Probably the most important advance in the prevention of AIDS-related KS has been the development of drugs that help control HIV infection and AIDS. This has reduced the chance of getting KS.
Testing for Kaposi sarcoma--associated herpesvirus (KSHV), the virus that causes KS, could help manage patients at risk for KS, including those who are HIV-positive or those who will be having an organ transplant and will be taking drugs to suppress their immune system.
Newer drugs, such as valganciclovir, used to treat related herpesviruses such as cytomegalovirus (CMV) can also help treat KSHV infections. These drugs stop the KSHV-infected cells from making more of the virus, although they haven’t been found to help treat KS once it has developed.
Researchers are studying new and different ways to treat KS.

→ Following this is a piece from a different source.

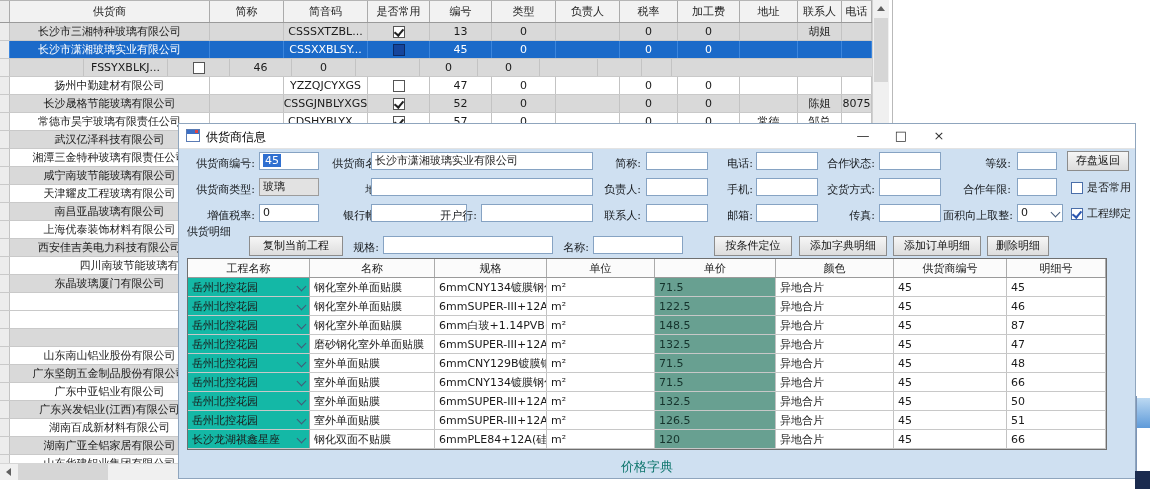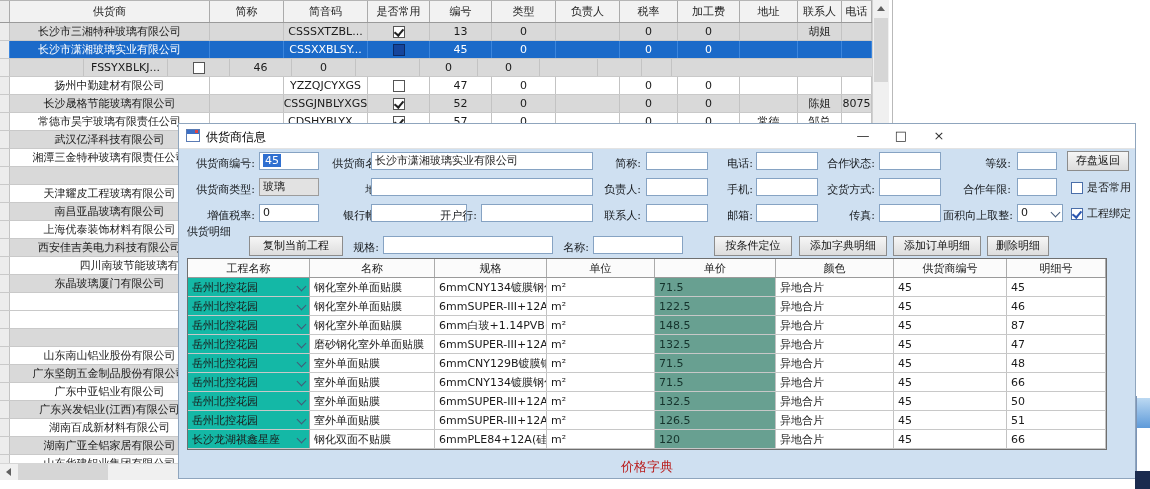"咸宁南玻节能玻璃有限公司" div.cell { html: none -> <div>咸宁南玻节能玻璃有限公司</div> }
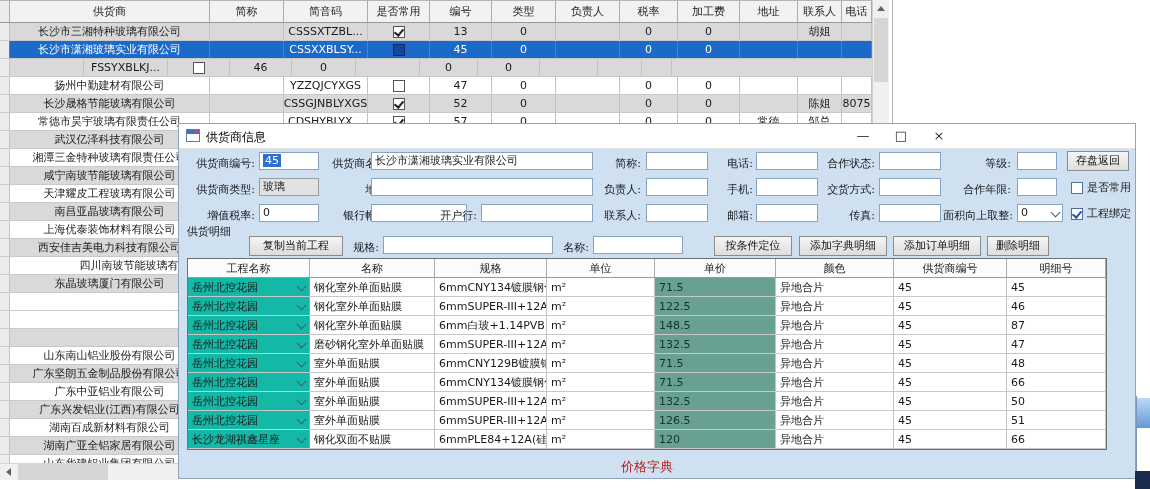"价格字典" #dlg-footer { color: #b91c1c -> #0f766e }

KS lesions depend on the formation of new blood vessels for their growth. Drugs called angiogenesis inhibitors, which block the growth of blood vessels within tumors, may help treat these lesions. For example, the drug bevacizumab (Avastin?) has been shown to cause some KS lesions to shrink or stop growing in a small study. This drug and other angiogenesis inhibitors, such as sirolimus and everolimus, are being studied further.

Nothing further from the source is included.